#### Entries shown

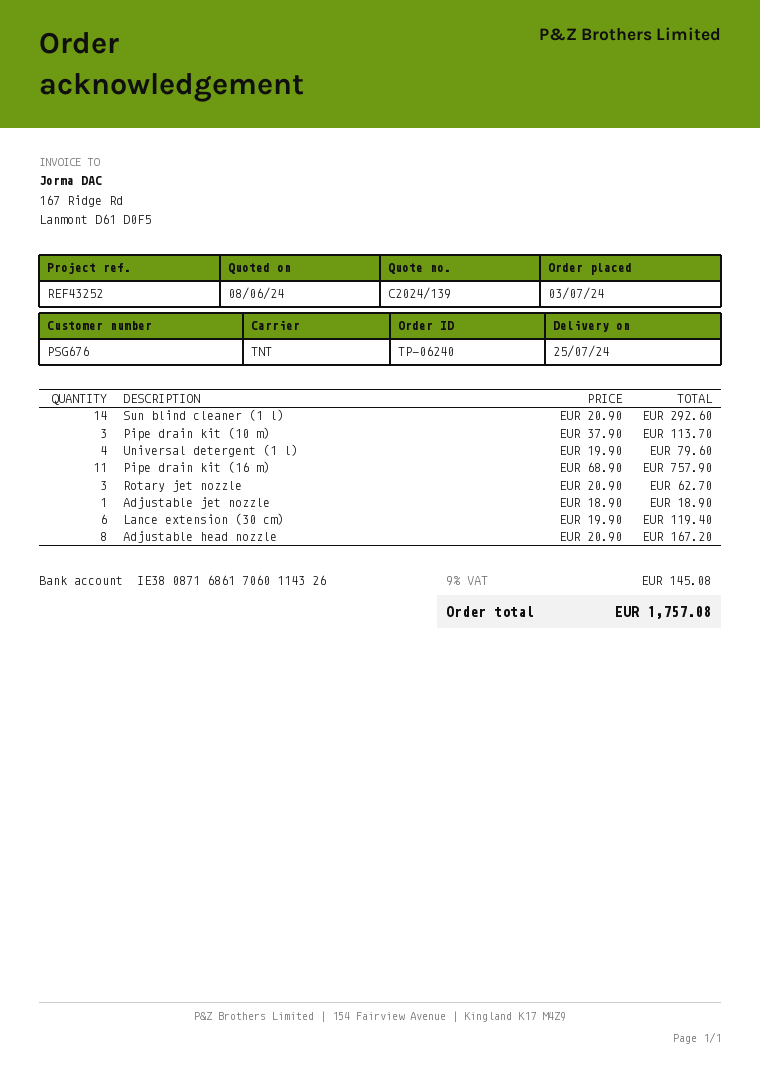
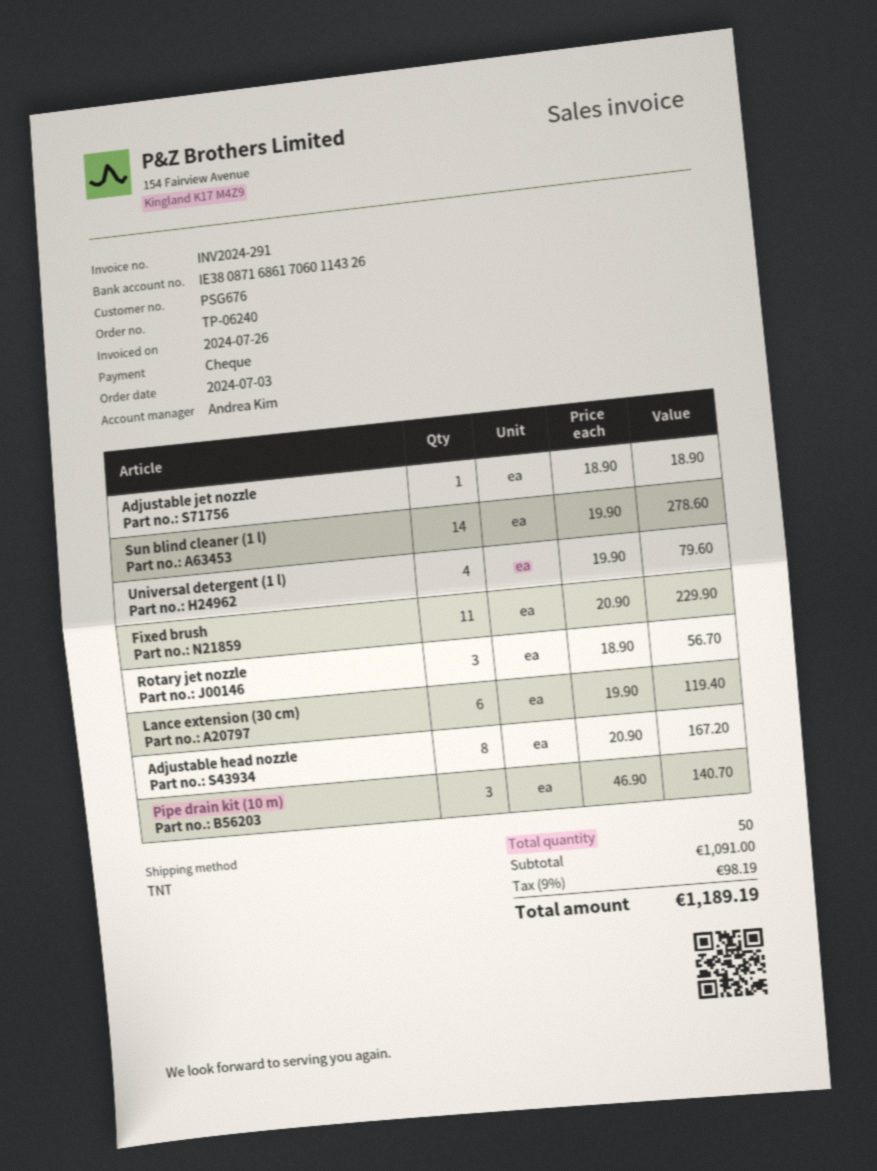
Sun blind cleaner (1 l): 14 x 20.90 = 292.60 -> 14 x 19.90 = 278.60
Pipe drain kit (10 m): 3 x 37.90 = 113.70 -> 3 x 46.90 = 140.70
Pipe drain kit (16 m): 11 x 68.90 = 757.90 -> none
Rotary jet nozzle: 3 x 20.90 = 62.70 -> 3 x 18.90 = 56.70
Fixed brush: none -> 11 x 20.90 = 229.90
tax: 9% = 145.08 -> 9% = 98.19
total: 1757.08 -> 1189.19

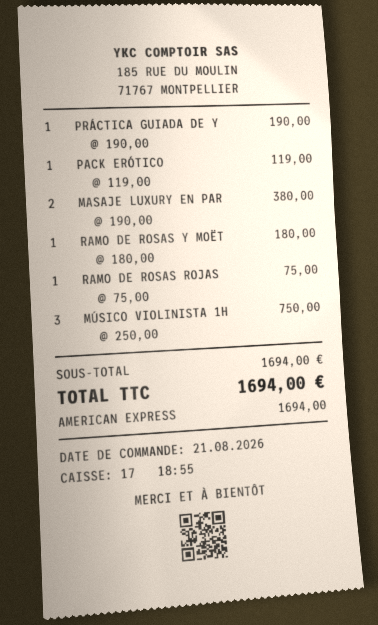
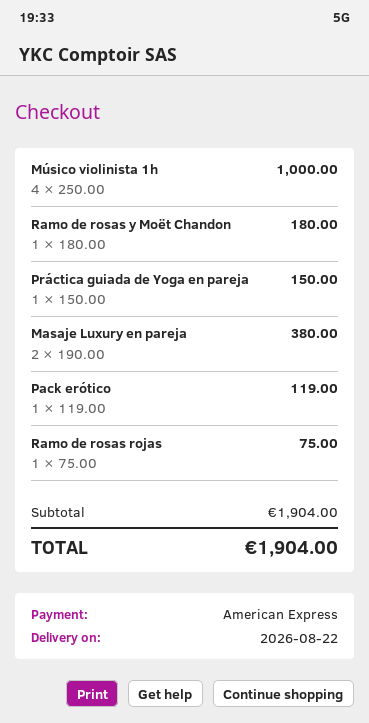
PRÁCTICA GUIADA DE Y: 1 x 190.00 = 190.00 -> 1 x 150.00 = 150.00
MÚSICO VIOLINISTA 1H: 3 x 250.00 = 750.00 -> 4 x 250.00 = 1000.00
subtotal: 1694.00 -> 1904.00
total: 1694.00 -> 1904.00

########

## Work instructions:
Give back the full listing above word for word, and let no picture through.

## Answer to the problem:
Sun blind cleaner (1 l): 14 x 20.90 = 292.60 -> 14 x 19.90 = 278.60
Pipe drain kit (10 m): 3 x 37.90 = 113.70 -> 3 x 46.90 = 140.70
Pipe drain kit (16 m): 11 x 68.90 = 757.90 -> none
Rotary jet nozzle: 3 x 20.90 = 62.70 -> 3 x 18.90 = 56.70
Fixed brush: none -> 11 x 20.90 = 229.90
tax: 9% = 145.08 -> 9% = 98.19
total: 1757.08 -> 1189.19

PRÁCTICA GUIADA DE Y: 1 x 190.00 = 190.00 -> 1 x 150.00 = 150.00
MÚSICO VIOLINISTA 1H: 3 x 250.00 = 750.00 -> 4 x 250.00 = 1000.00
subtotal: 1694.00 -> 1904.00
total: 1694.00 -> 1904.00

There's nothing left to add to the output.